» **Work to be completed**:
For each entry, return the text exactly and omit any image.

» **Information shown**:
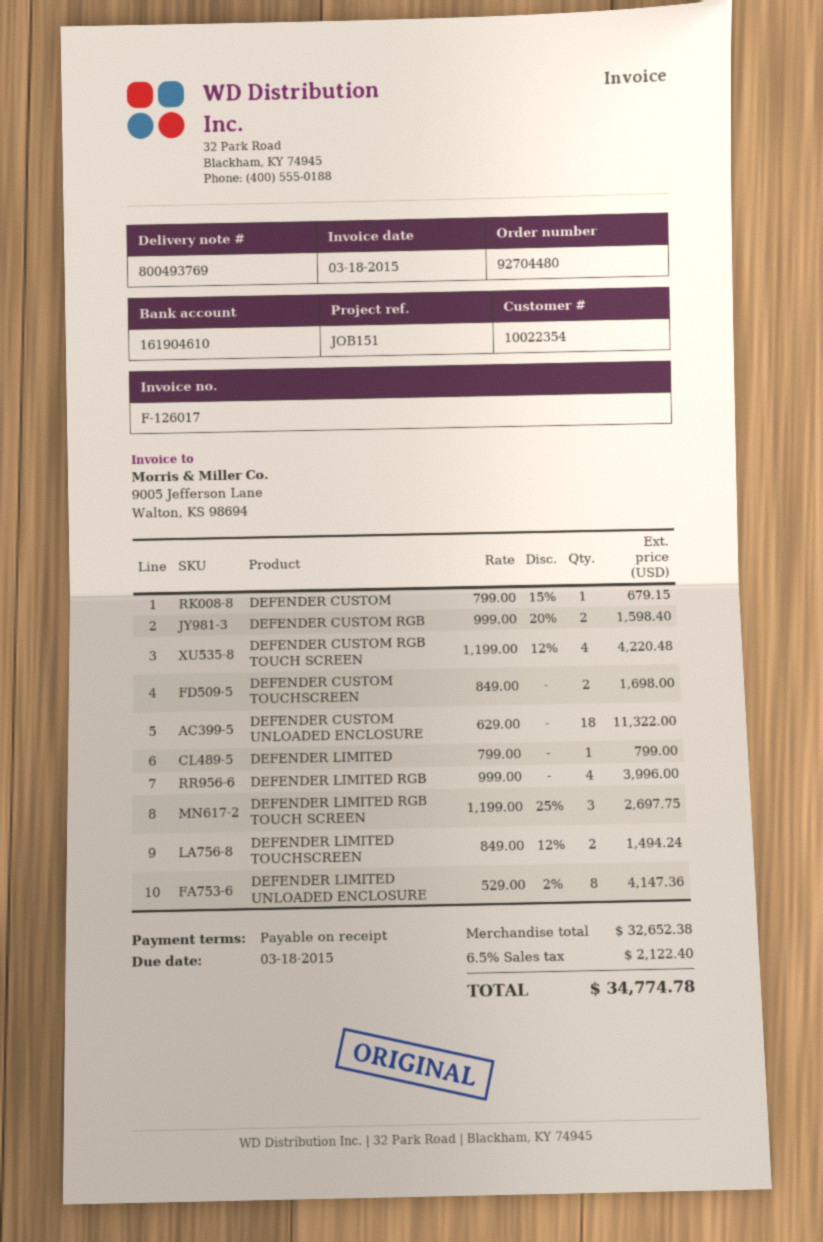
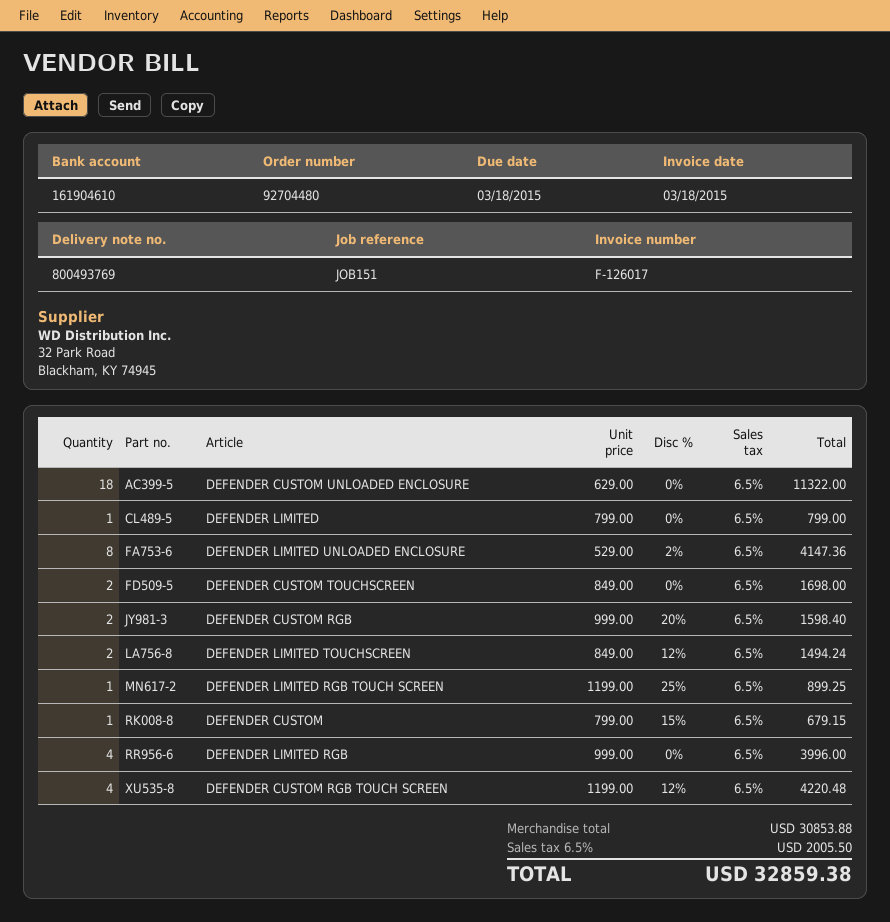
DEFENDER LIMITED RGB TOUCH SCREEN: 3 x 1199.00 - 25% = 2697.75 -> 1 x 1199.00 - 25% = 899.25
subtotal: 32652.38 -> 30853.88
tax: 6.5% = 2122.40 -> 6.5% = 2005.50
total: 34774.78 -> 32859.38

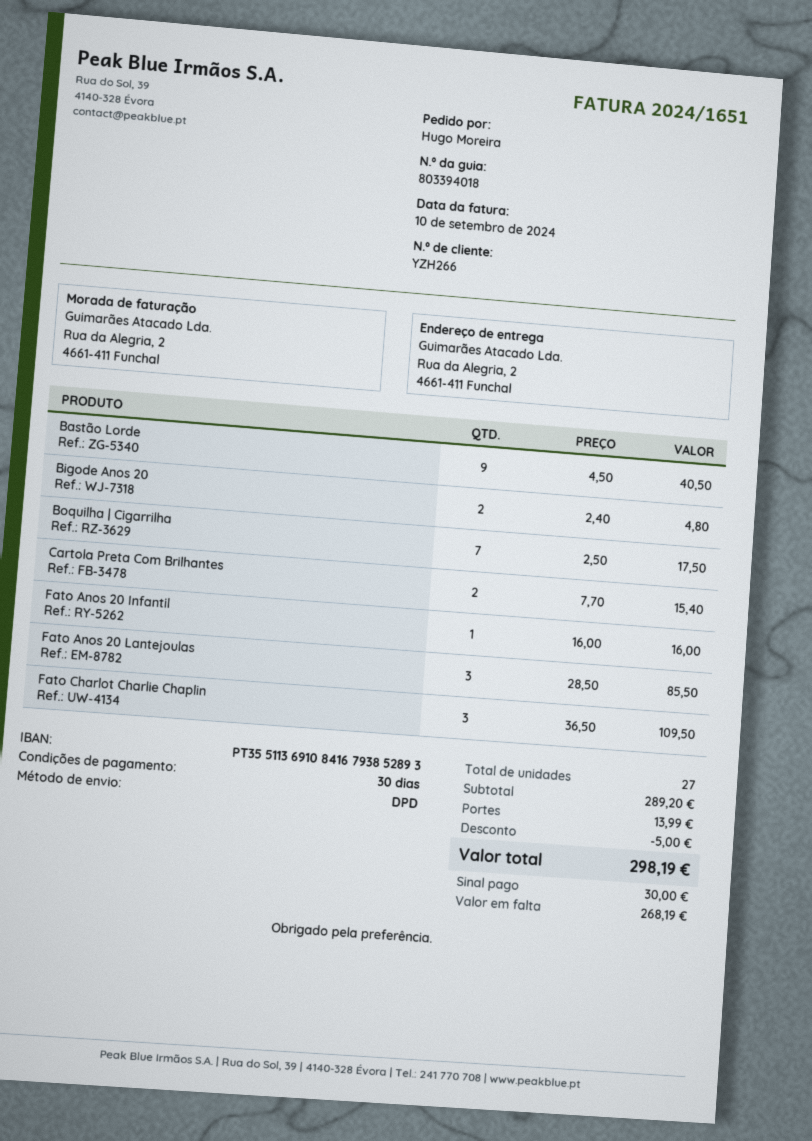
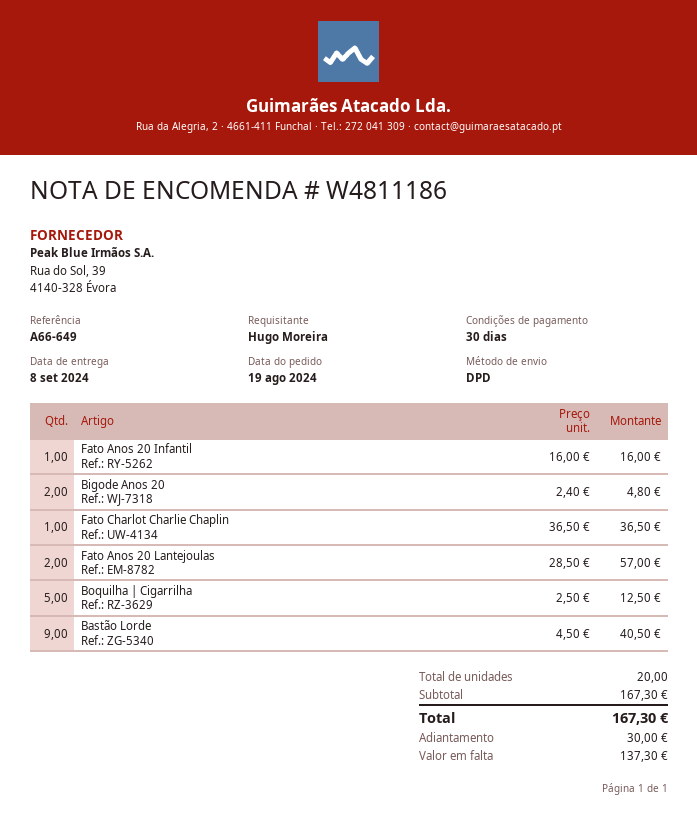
Boquilha | Cigarrilha: 7 x 2.50 = 17.50 -> 5 x 2.50 = 12.50
Cartola Preta Com Brilhantes: 2 x 7.70 = 15.40 -> none
Fato Anos 20 Lantejoulas: 3 x 28.50 = 85.50 -> 2 x 28.50 = 57.00
Fato Charlot Charlie Chaplin: 3 x 36.50 = 109.50 -> 1 x 36.50 = 36.50
total quantity: 27 -> 20
subtotal: 289.20 -> 167.30
discount: 5.00 -> none
shipping: 13.99 -> none
total: 298.19 -> 167.30
balance: 268.19 -> 137.30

» **Response to this task**:
DEFENDER LIMITED RGB TOUCH SCREEN: 3 x 1199.00 - 25% = 2697.75 -> 1 x 1199.00 - 25% = 899.25
subtotal: 32652.38 -> 30853.88
tax: 6.5% = 2122.40 -> 6.5% = 2005.50
total: 34774.78 -> 32859.38

Boquilha | Cigarrilha: 7 x 2.50 = 17.50 -> 5 x 2.50 = 12.50
Cartola Preta Com Brilhantes: 2 x 7.70 = 15.40 -> none
Fato Anos 20 Lantejoulas: 3 x 28.50 = 85.50 -> 2 x 28.50 = 57.00
Fato Charlot Charlie Chaplin: 3 x 36.50 = 109.50 -> 1 x 36.50 = 36.50
total quantity: 27 -> 20
subtotal: 289.20 -> 167.30
discount: 5.00 -> none
shipping: 13.99 -> none
total: 298.19 -> 167.30
balance: 268.19 -> 137.30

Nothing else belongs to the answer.